もうみなさんもお気づきかもしれないが、このブログはしばらく前からAIが書いている。取り上げたいテーマの傾向を入力して、これまで書いてきたブログ記事の傾向を分析してもらい、翻訳アプリを間にかませると、毎日スウェーデン語の記事を選び、そこから日本語のブログ記事をアップしてくれる。写真も私が前日に撮影したものから適当なものを選んでくれるし、私の誤字脱字の傾向や絵文字の使い方も、チューニングにチューニングを重ねたので、もうAIが書いたのか、私が書いたのかは一読しただけではわからないはずだ……
というようなことは、私の場合、しばらくは起こりそうにないけれど、AI、特にChatGPTでこれもできる、あれもできるというような話はスウェーデンでももちきりである。
ニュースの話題としてはプログラマーの将来はどうなる? といったものや、学生が不正をしても先生は見つけることができないといったものがあるが、昨日、おお!こんな使い方もできるのか、と思ったのが、パルメ首相殺人事件の真相解明に特化した「Palme GPT」だ。
36年前に起こった当時現役の首相が公道で銃殺されたこの事件は、警察が初期捜査に失敗し犯人がみつからないまま、かといって特別捜査班は解散することもなく捜査は延々と続けられてきたが、2020年に容疑者として通称「スカンディアの男」をあげ、さらにこの人物はもう他界しているため捜査を打ち切る」という、かなりの肩透かしで期待はずれの内容で中途半端な発表をして一応の幕を閉じた。しかしこの事件はこんな驚く側面をもった事件でもあった。
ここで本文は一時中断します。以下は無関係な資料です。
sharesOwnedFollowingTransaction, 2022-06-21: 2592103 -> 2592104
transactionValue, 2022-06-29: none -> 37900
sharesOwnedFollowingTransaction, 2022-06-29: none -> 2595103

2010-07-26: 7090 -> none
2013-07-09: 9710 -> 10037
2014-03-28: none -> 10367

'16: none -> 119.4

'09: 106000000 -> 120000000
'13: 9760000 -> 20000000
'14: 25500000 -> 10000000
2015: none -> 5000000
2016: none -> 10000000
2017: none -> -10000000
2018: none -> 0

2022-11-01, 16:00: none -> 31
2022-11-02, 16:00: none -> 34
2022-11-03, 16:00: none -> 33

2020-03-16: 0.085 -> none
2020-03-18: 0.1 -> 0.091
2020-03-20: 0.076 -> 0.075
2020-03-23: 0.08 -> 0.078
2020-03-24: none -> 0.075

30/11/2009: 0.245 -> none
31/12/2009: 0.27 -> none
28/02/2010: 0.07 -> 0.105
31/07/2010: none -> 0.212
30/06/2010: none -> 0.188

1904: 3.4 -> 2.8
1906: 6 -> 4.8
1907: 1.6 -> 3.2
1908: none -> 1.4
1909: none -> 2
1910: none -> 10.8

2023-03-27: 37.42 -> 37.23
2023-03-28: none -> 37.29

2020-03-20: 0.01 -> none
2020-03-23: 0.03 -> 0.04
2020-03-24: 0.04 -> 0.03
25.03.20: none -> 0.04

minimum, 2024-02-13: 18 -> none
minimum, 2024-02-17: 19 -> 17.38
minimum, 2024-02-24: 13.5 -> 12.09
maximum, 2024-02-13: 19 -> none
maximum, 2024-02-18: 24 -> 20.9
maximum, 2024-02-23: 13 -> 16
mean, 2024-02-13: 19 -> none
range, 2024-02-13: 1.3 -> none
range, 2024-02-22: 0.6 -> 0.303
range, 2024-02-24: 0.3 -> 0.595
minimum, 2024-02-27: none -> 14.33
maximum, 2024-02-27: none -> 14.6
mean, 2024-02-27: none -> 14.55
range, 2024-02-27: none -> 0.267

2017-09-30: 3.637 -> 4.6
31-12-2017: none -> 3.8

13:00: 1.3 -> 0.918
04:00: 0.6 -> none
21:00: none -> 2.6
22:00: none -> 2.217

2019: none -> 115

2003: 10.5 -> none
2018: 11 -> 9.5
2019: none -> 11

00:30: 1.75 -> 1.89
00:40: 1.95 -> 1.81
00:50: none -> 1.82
- パルメ殺人事件の捜査は、JFK暗殺事件の捜査に匹敵するほどの規模で、世界でも一、二を争う大規模の捜査が行われてきたこと
- これまでに取り調べを受けた人は1万人に及ぶこと
- 犯人は自分だと公言した人は134人に及び、そのうちの29人は警察に自首したこと
- 現在に至っても、週に2,3の事件解決につながる情報のタレコミ(?)が警察にあること
これほどの事件は、捜査が打ち切られても、高い関心を持つ人は多い。
PalmeGTPは、公開されているパルメ殺人事件に関する資料(palmemordsarkivet.se)を使ってふたりのIT技術者が構築したもので、この事件に関する膨大な資料に目を通さなくても、またあまり予備知識のない人でも、普通の言葉で簡単に質問を投げかけ、これまで警察の調査結果から回答を得ることができる。
興味のある人からはすでにPalmeGPTのライセンスを買えないか、と問い合わせがきているそうだが、製品化するには使い方のトレーニングや、扱っている資料に関する基本的な理解などが必要となり、このまま公開するとこのツールは何をするものなのかを理解されないまま使われてしまうリスクがあり、そのような無責任なことはできないと開発した2人は説明する。
彼らはPalmeGPTはあくまでツールであり「このAIがパルメ首相殺人事件を解決することはないが、このAIを使った人がパルメ首相暗殺事件を解決する可能性は高くなる」と言う。
Palme GPTはChatGPTとは異なり、インターネット全体ではなく、指定されたデータセット(この場合は大量の非構造化データ=スキャンしたPDFファイル)をインデックス化したもので、どの資料をリファレンスしたかもわかる。その点ではChatGTPよりもマイクロソフトの検索エンジンBingの新バージョンとよく似ていると開発者たちは説明する。
さて、この殺人事件に関しては上でリンクをあげた記事以降の情報を書いていなかったが、2020年に検察から捜査うちきりの発表があった後、2021年には、裁判所で有罪が確定するまでは無罪という基本的な人権である推定無罪の原則を侵害したとして、その発表を行った主任検事のクリステル・ペーテルソンを国会オンブズマンが厳しく批判している。
パルメGPTのライセンスをほしいといったのは、もしかしたらペーテルソンなのだろうか?